С новой силой рванул ветер. Полетели на землю крупные, веселые дождевые капли. Грянул гром.

Как красное лето, выкатилась из-за леса полная луна.

Борис и Катя увиделись у ворот Валдаевых. Не считал себя Борис несмелым да квелым, а тут язык будто к нёбу прирос — и слова из себя никак не выдавит. Нашлась Катя — заговорила о своей подружке Тане. А потом вдруг ни с того ни с сего сказала, что ей не нравятся аловские парни — все они бессовестные и нахальные. Вот хотя бы Венька Нужаев. Говорят, графский сын. Может, и правда. Венька с Таней — они друг другу давно нравятся, да нет у него к ней… Может, она ему и нравится, но уж очень он заносчивый, и ее, Таню, не ценит, как надо бы… А разве плохая она, Таня? Очень красивая… Правда, голосок у нее не очень приятный, ее ведь когда-то овечкой звали, потому голос у нее такой… как у молодой овечки. А в остальном она всем взяла. А что еще парням надо… Ведь не в голосе дело…

И когда Борис попытался осторожно обнять Катю, она быстро отстранилась:

— Ой, смотри, получишь!..

— Ну, а если попробую.

— О чем ты?

— Да вот возьму и поцелую.

— Попробуй! Один такой попробовал… Он не меня, кулак мой поцеловал.

Борис снова хотел обнять ее, но вдруг услышал:

— Катька, домой марш!

Откуда ни возьмись вывернулся ее отец Марк Латкаев.

— Ты с кем тут торчишь?

— Борис тут. Мы с ним…

— А чего он к тебе прилип? — спросил Марк, подходя вплотную к Борису. — Чегой-то вы на ночь глядя балясы точите? Гляжу, парень, ты на нашу дочку глаза пялишь. Только запомни: не по зубам орешек. А ты, — Марк повернулся к Кате. — Ты… Марш, говорю, домой!

Девушку как ветром понесло за отцом.

— Бессовестная, — говорил дочери Марк по дороге домой. — Перед парнями подолом трясешь!.. Слышал я кой-чего… За этого Бориса не выдадим — пусть и не думает.

— А дедушка меня уже за Христа сосватал. В монастырь пойду…

— В монастырь? Он обрадуется, если пойдешь, только не соглашайся.

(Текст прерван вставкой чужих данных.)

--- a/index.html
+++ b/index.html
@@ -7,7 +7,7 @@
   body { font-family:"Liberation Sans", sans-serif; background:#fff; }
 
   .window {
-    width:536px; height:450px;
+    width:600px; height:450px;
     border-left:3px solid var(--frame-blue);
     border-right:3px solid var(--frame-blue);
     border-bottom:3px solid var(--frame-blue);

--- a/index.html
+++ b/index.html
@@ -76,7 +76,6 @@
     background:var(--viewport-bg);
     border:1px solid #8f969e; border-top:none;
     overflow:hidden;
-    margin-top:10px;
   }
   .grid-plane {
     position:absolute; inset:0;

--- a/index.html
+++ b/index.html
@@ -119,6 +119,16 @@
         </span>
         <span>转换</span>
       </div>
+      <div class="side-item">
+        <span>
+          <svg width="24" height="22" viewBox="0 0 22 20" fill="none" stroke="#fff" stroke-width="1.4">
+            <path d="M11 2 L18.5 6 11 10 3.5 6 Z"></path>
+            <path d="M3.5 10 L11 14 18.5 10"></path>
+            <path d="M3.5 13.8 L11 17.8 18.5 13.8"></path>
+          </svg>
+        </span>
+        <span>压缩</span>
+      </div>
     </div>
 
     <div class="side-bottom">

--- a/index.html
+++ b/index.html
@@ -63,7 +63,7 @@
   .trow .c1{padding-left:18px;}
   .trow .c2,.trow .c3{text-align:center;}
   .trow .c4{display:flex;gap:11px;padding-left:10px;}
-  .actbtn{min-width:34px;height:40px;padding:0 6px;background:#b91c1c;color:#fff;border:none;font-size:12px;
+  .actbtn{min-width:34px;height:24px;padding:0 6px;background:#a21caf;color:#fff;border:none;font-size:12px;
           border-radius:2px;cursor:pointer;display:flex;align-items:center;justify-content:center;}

— Я уже слово дала. Дедушка сказал мне: «Если так не выйдет, плюнь мне в глаза».

Проходили по своей усадьбе. Полная луна словно околдовала сад — не шелохнется ни один листочек.

Катя, подперевши колом заднюю калитку, влезла спать на сеновал. Марк разулся на заднем крыльце, вошел домой на цыпочках, но все равно отец услышал его и спросил, нашел ли он Катю и с кем она была. Марк ответил и лег, долго прислушиваясь, как возится без сна отец, — видно, о чем-то думает, может, о Кате… Девка в самом соку, можно выгодно замуж выдать. За кого?.. Сказала сейчас: уйду в монастырь… А чего в том хорошего? Кабы он, Марк, веское слово имел в семье… Полный хозяин всему — отец. Пусть и решает…

Утром дед Наум распорядился:

— Марк, ты Катю отвезешь.

— Куда?

— Скажу при ней. Поди разбуди ее…

Не давал покоя деду Науму непрощенный и незамоленный грех, который давно, очень давно принял на себя еще дед Наума — Степан Латкаев. В давние времена убил он, ограбил и зарыл без отпевания проезжего купца. Тот давно истлел, может, и костей не осталось. Но, казалось, дух ограбленного купца витал над семьей Латкаевых, бередил по ночам кошмарными снами. В свое время ушла в монастырь сестра Наума — отмаливать сокровенный семейный грех. А теперь — Катина очередь…

Подумал Наум, что внучка жнет быстро и чисто. Выгодно бы оставить до конца жнитва, да грех ее подстерегает…

— Марк, Катюшу надо отвезти в тот самый женский монастырь, — сказал Наум, когда появились Марк и Катя. — К сестре свезешь… Далече ехать туда. Лошадку сильно не гони.

— Может, не надо? В Катьке бес играет. Ну, какая из нее монашка?

Все замолчали. Ненила, не всхлипывая, плакала, облокотясь на подоконник.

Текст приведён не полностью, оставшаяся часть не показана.